Webpack was originally designed to solve issues pertaining to frontend modularization and the Node.js ecosystem. Over the past eight years, webpack has become increasingly powerful.
However, due to the additional packaging process, the building speed is getting slower as the project grows. As a result, each startup takes dozens of seconds (or minutes), followed by a round of build optimization. As the project grows, the build speed deteriorates again, and another round of optimization is required, leading to an optimization loop.
When the project reaches a certain scale, the benefits of bundle-based building optimization fade and cannot be qualitatively improved. From another perspective, the main reason for an inefficient webpack is that it packages various resources into bundles.
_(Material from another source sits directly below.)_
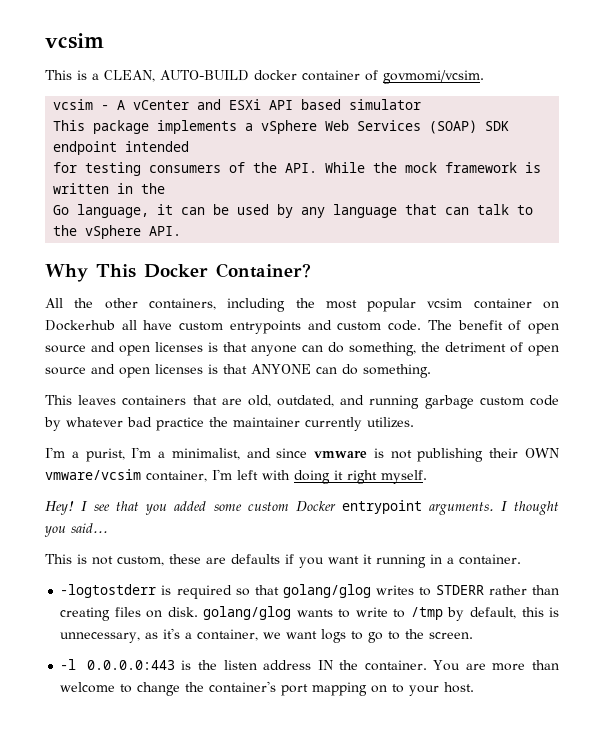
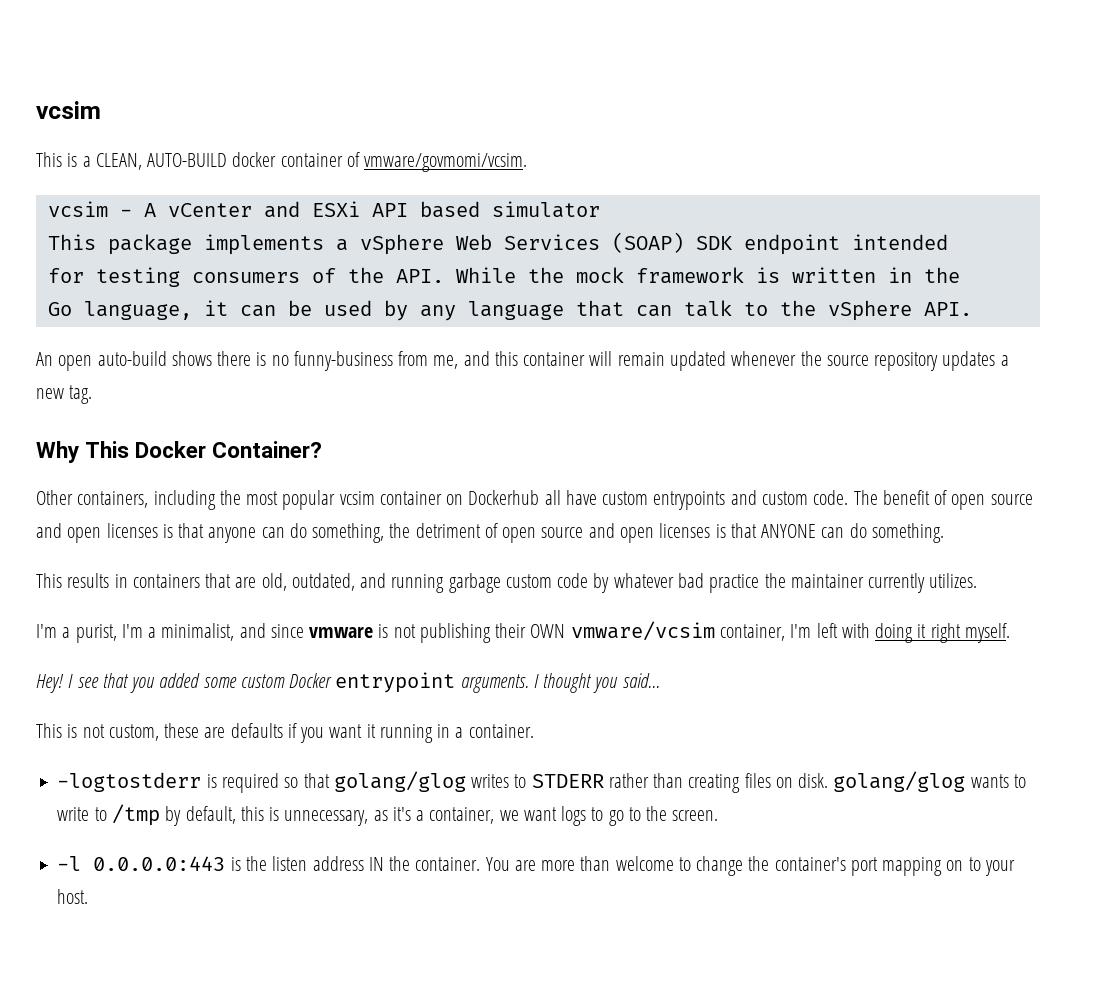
[383,70,484,84] govmomi/vcsim. -> [364,153,528,172] vmware/govmomi/vcsim.
(182, 231) none -> [36,351,1009,371] [36,385,93,404] // An open auto-build shows there is no funny-business from me, and this container will remain updated whenever the source repository updates a new tag.
[45,298,138,309] All the other -> [36,490,73,505] Other
[78,395,117,405] leaves -> [67,573,128,588] results in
We may get rid of the loop and achieve qualitative improvement by having the browser load the corresponding resources without packaging.
In the Bundleless architecture, we don’t need to build a complete bundle. When a file is modified, the browser only needs to reload the file. We can achieve the following goals by removing the building process:
- Extremely Fast Local Startup: You only need to start the local service
- Extremely Quick Code Compilation: Only a single file needs to be processed at a time
- The time complexity of project development and building is always O(1), enabling continuously efficient project building.
- Simpler Debugging Experience: SourceMap is no longer a strong dependency for achieving stable single-file debugging.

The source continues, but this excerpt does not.